Insieme al mio parte un altro treno e per 5 minuti percorriamo la stessa direzione. Sporchissimo, gente ammassata,  uomini seduti sugli scalini esterni, bambini aggrappati alle sbarre di finestrini senza vetri.

Ci guardiamo. Non so chi di noi due  sia l’animale da zoo, non so cosa pensino di me questi bambini che mi fissano con enormi, meravigliosi occhi neri, sporchi nei loro abiti colorati, di domenica mattina alle 6 già su un treno che li porta chissà dove. Guardano la prima classe, vedono gente pulita,  che legge e mangia, vedono altri bambini vestiti con le magliette della disney che giocano e fanno i capricci mentre mangiano patatine, non devono aggrapparsi alle sbarre per evitare di cadere loro,  hanno grandi poltrone morbide, una per ciascuno, che spreco!
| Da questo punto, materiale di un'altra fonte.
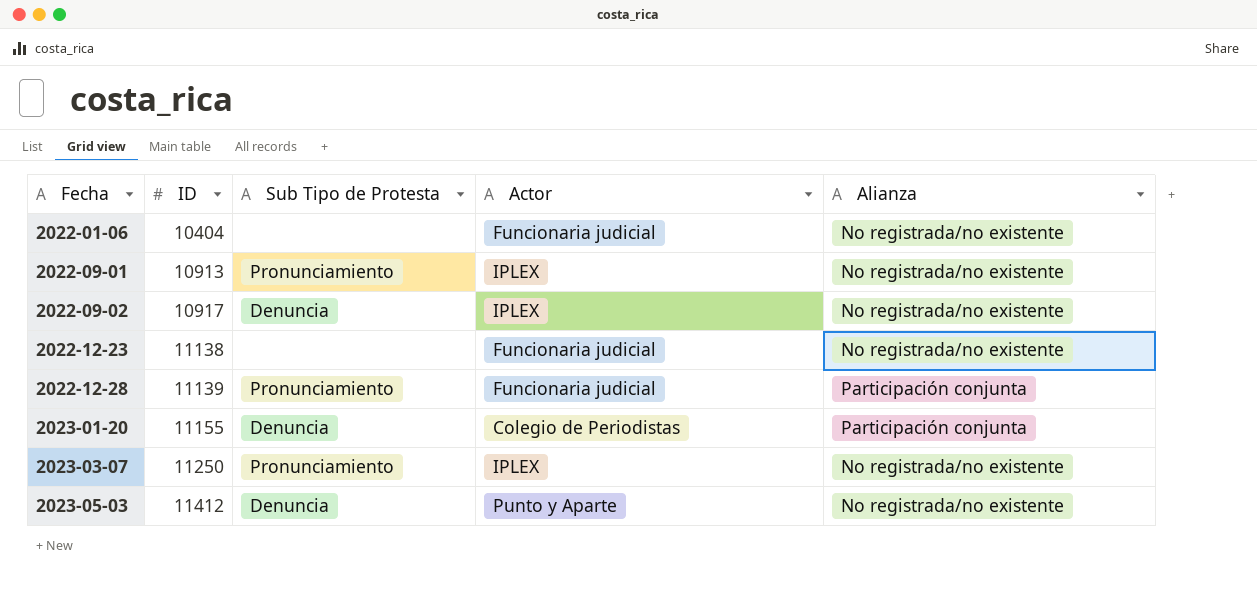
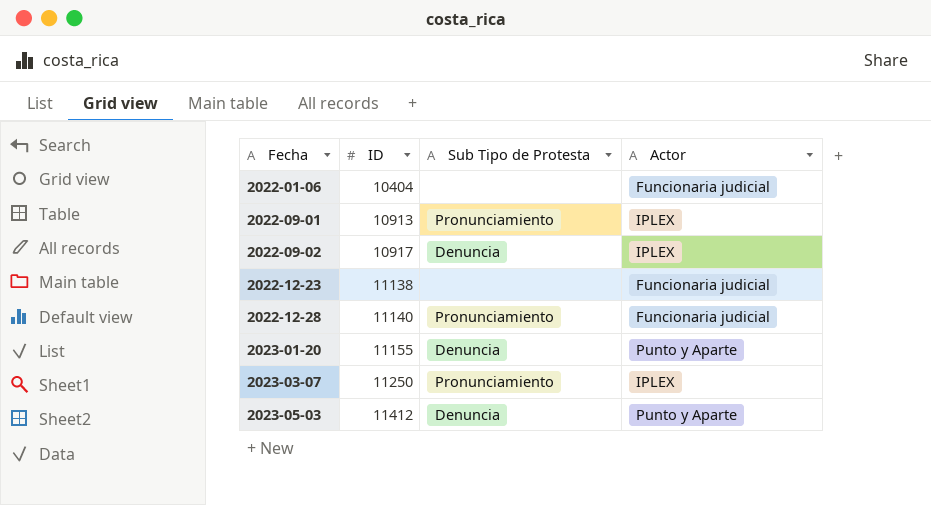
column Alianza | position: 5 -> none
2022-12-28 | ID: 11139 -> 11140
2023-01-20 | Actor: Colegio de Periodistas -> Punto y Aparte

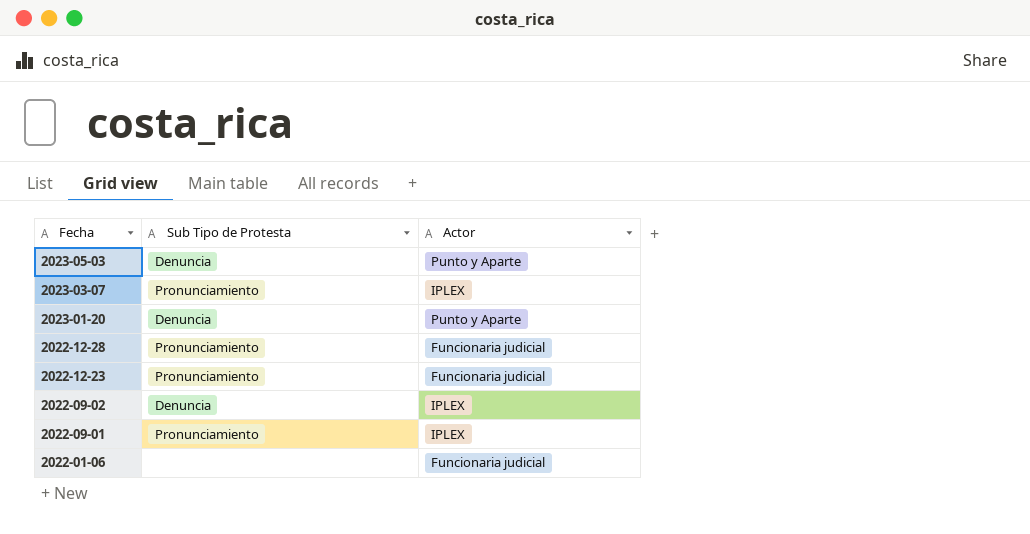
row order: Fecha ascending -> Fecha descending
column ID | position: 2 -> none
2022-12-23 | Sub Tipo de Protesta: none -> Pronunciamiento

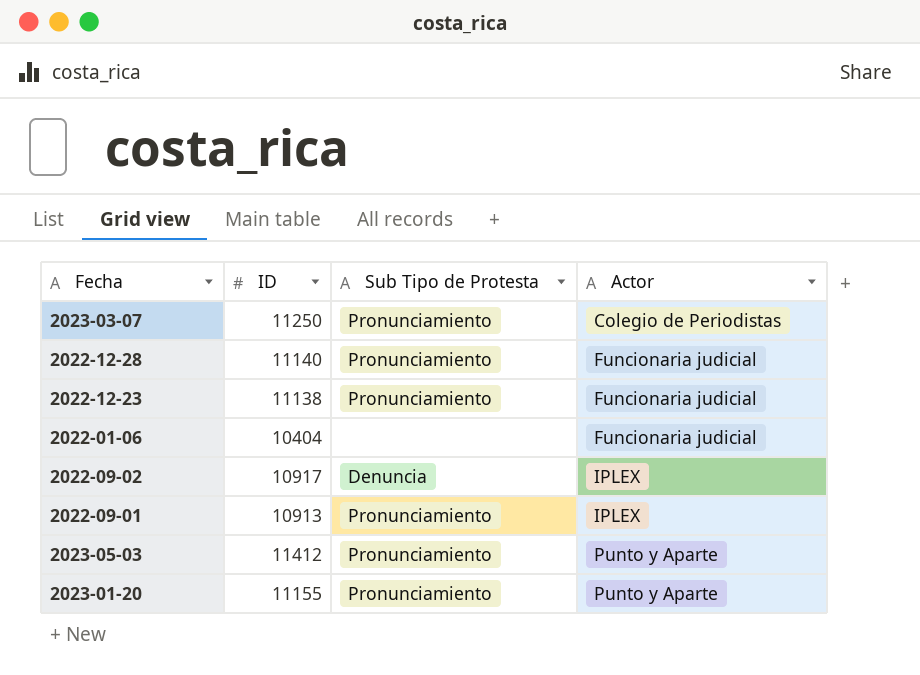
row order: Fecha descending -> Actor ascending
column ID | position: none -> 2
2023-03-07 | Actor: IPLEX -> Colegio de Periodistas
2023-05-03 | Sub Tipo de Protesta: Denuncia -> Pronunciamiento
2023-01-20 | Sub Tipo de Protesta: Denuncia -> Pronunciamiento

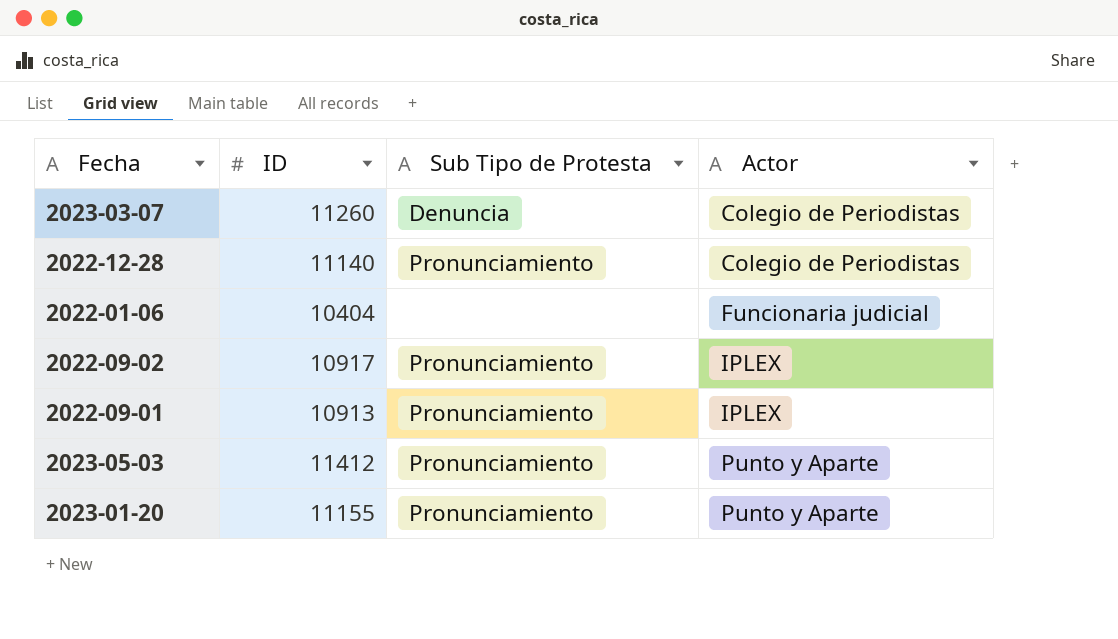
row 2022-12-23: 11138 | Pronunciamiento | Funcionaria judicial -> none
2023-03-07 | ID: 11250 -> 11260
2023-03-07 | Sub Tipo de Protesta: Pronunciamiento -> Denuncia
2022-12-28 | Actor: Funcionaria judicial -> Colegio de Periodistas
2022-09-02 | Sub Tipo de Protesta: Denuncia -> Pronunciamiento

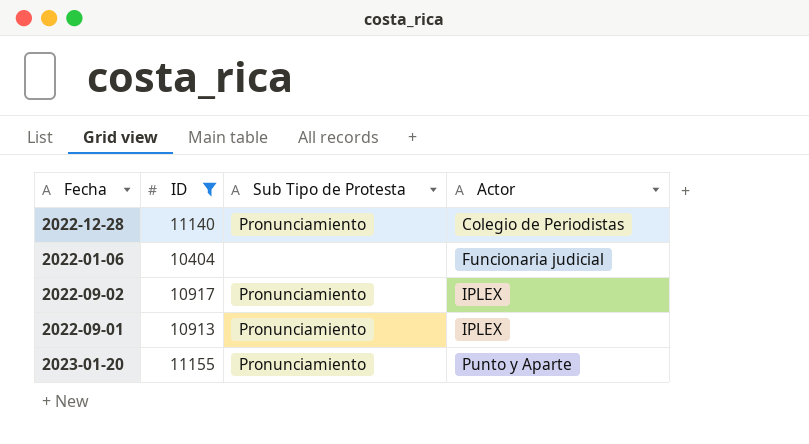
filter: none -> ID <= 11155

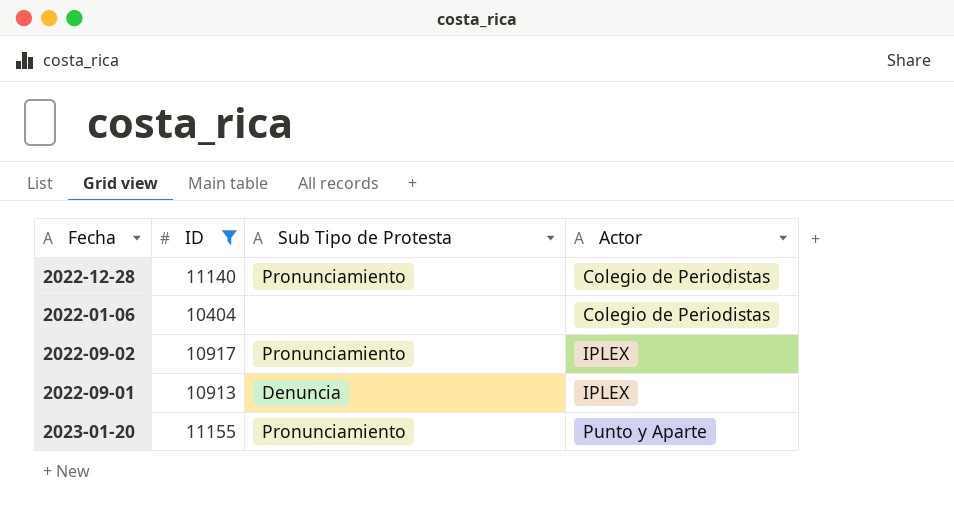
2022-01-06 | Actor: Funcionaria judicial -> Colegio de Periodistas
2022-09-01 | Sub Tipo de Protesta: Pronunciamiento -> Denuncia

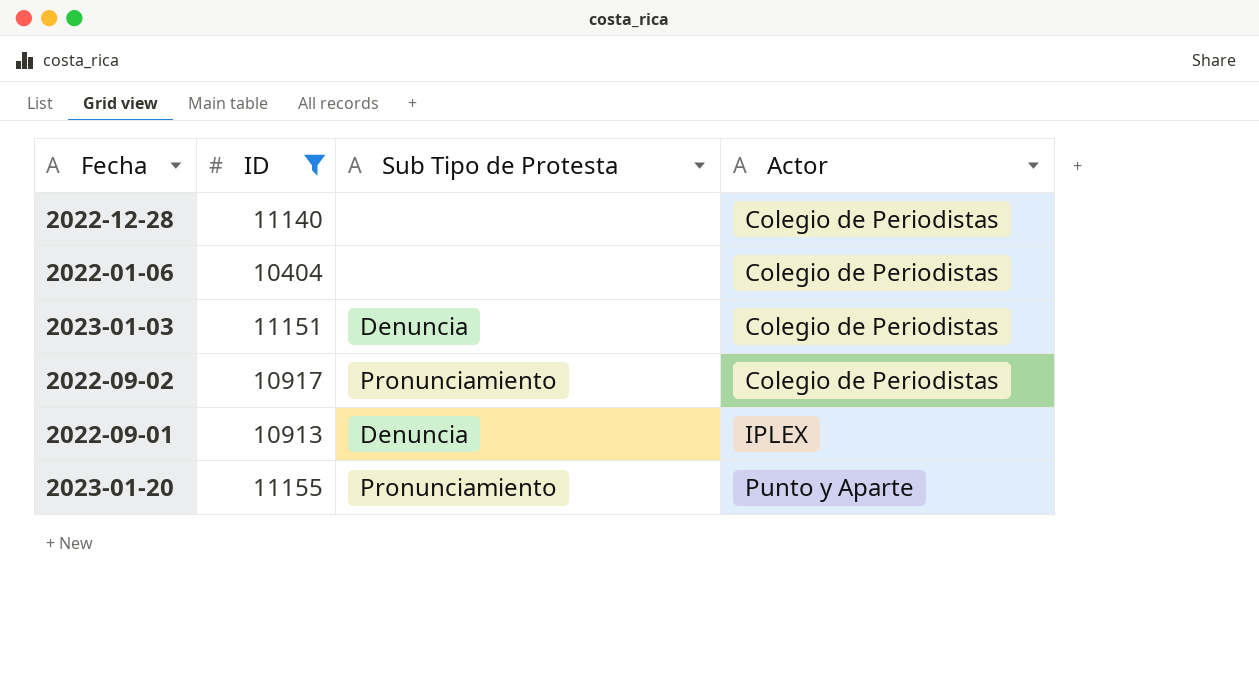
2022-12-28 | Sub Tipo de Protesta: Pronunciamiento -> none
row 2023-01-03: none -> 11151 | Denuncia | Colegio de Periodistas
2022-09-02 | Actor: IPLEX -> Colegio de Periodistas

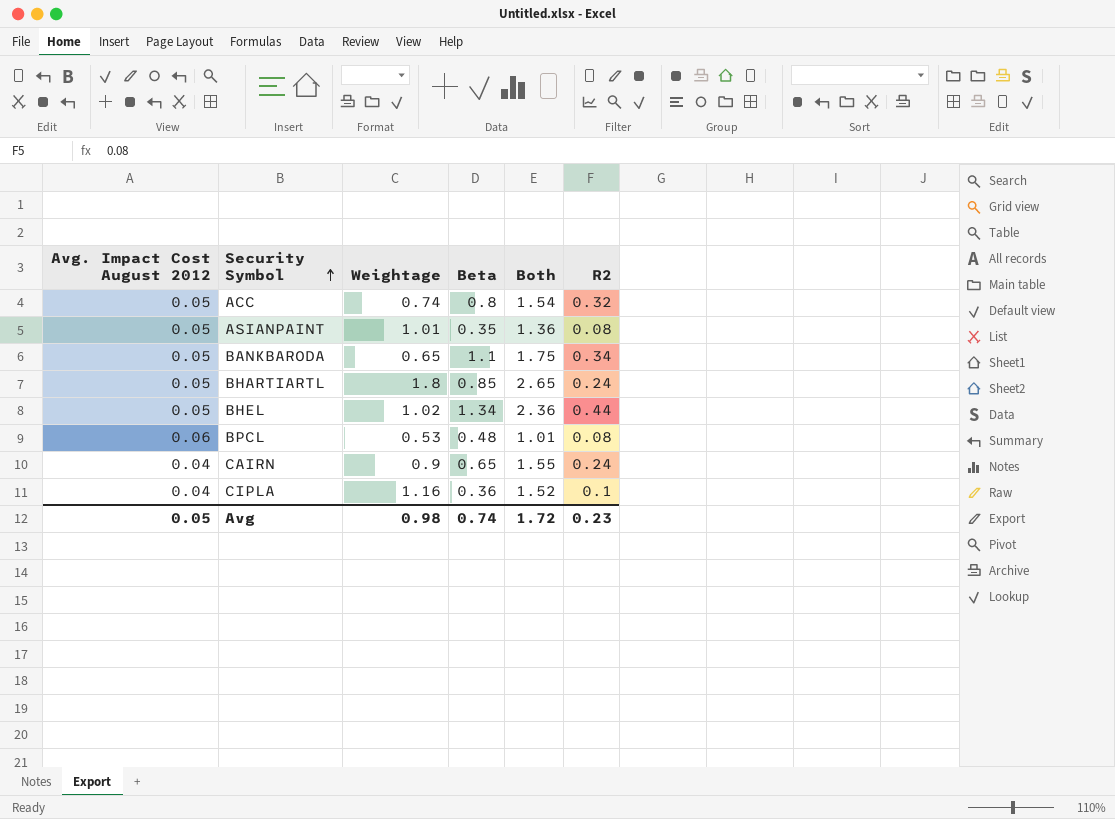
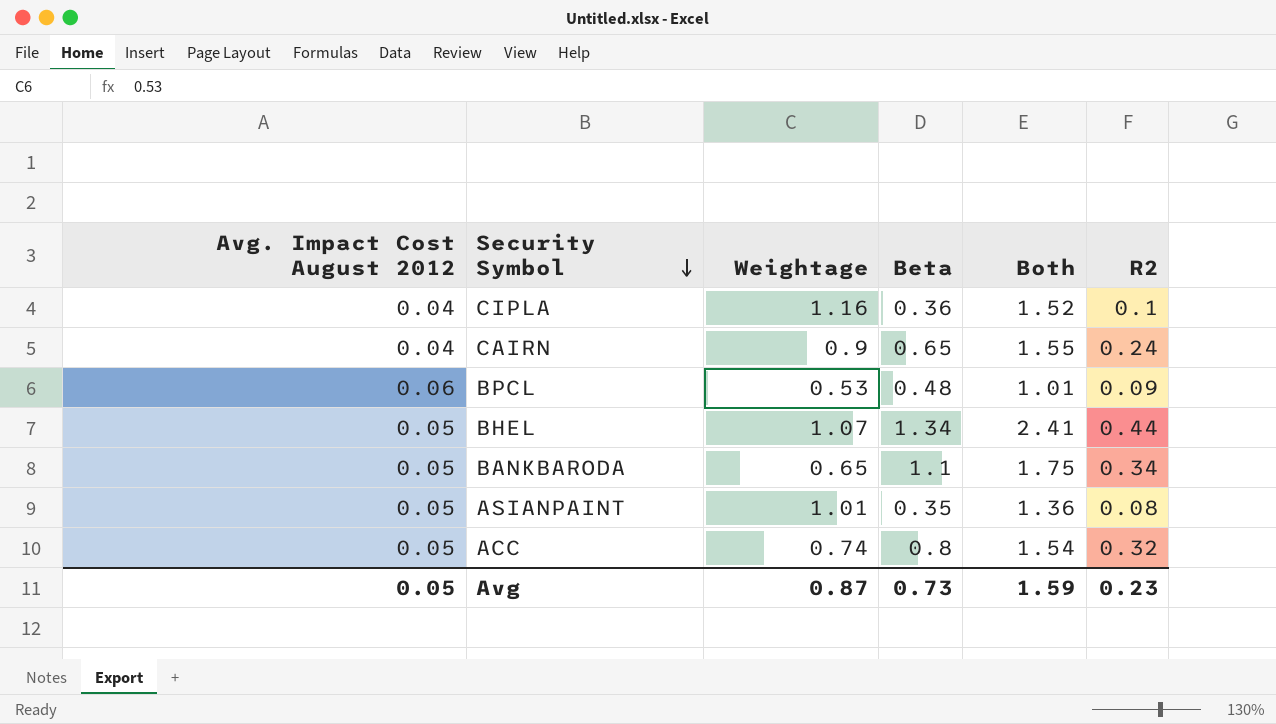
row order: Security Symbol ascending -> Security Symbol descending
row BHARTIARTL: 0.05 | 1.8 | 0.85 | 2.65 | 0.24 -> none
BPCL | R2: 0.08 -> 0.09
BHEL | Weightage: 1.02 -> 1.07
BHEL | Both: 2.36 -> 2.41
Avg | Weightage: 0.98 -> 0.87
Avg | Beta: 0.74 -> 0.73
Avg | Both: 1.72 -> 1.59

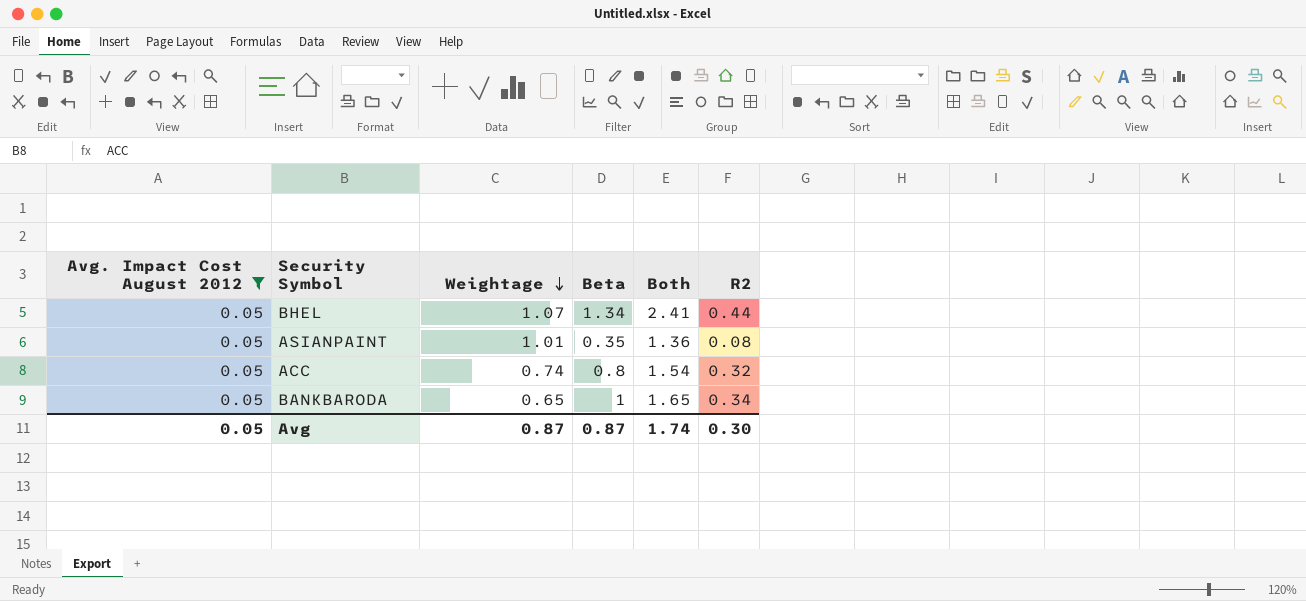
filter: none -> Avg. Impact Cost August 2012 = 0.05
row order: Security Symbol descending -> Weightage descending
BANKBARODA | Beta: 1.1 -> 1
BANKBARODA | Both: 1.75 -> 1.65
Avg | Beta: 0.73 -> 0.87
Avg | Both: 1.59 -> 1.74
Avg | R2: 0.23 -> 0.30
A ridosso della stazione, le case di quei bambini dove la vita inizia freneticamente alle 6 del mattino, la gente si lava per strada con secchi di acqua non potabile, qualcuno si lava i denti, un vecchio si insapona da capo a piedi, chi urina, chi defeca, tutto sui binari, e dove potrebbero altrimenti? Una mamma, sul binario, lava amorevolmente il figlio con una bottiglia, e io mi ricordo che oggi è il giorno della festa della mamma, e guardo la donna seduta a fianco a me che amorevolmente cura la figlia, la nutre, la fa giocare, la asciuga mentre dorme e la riempie di borotalco.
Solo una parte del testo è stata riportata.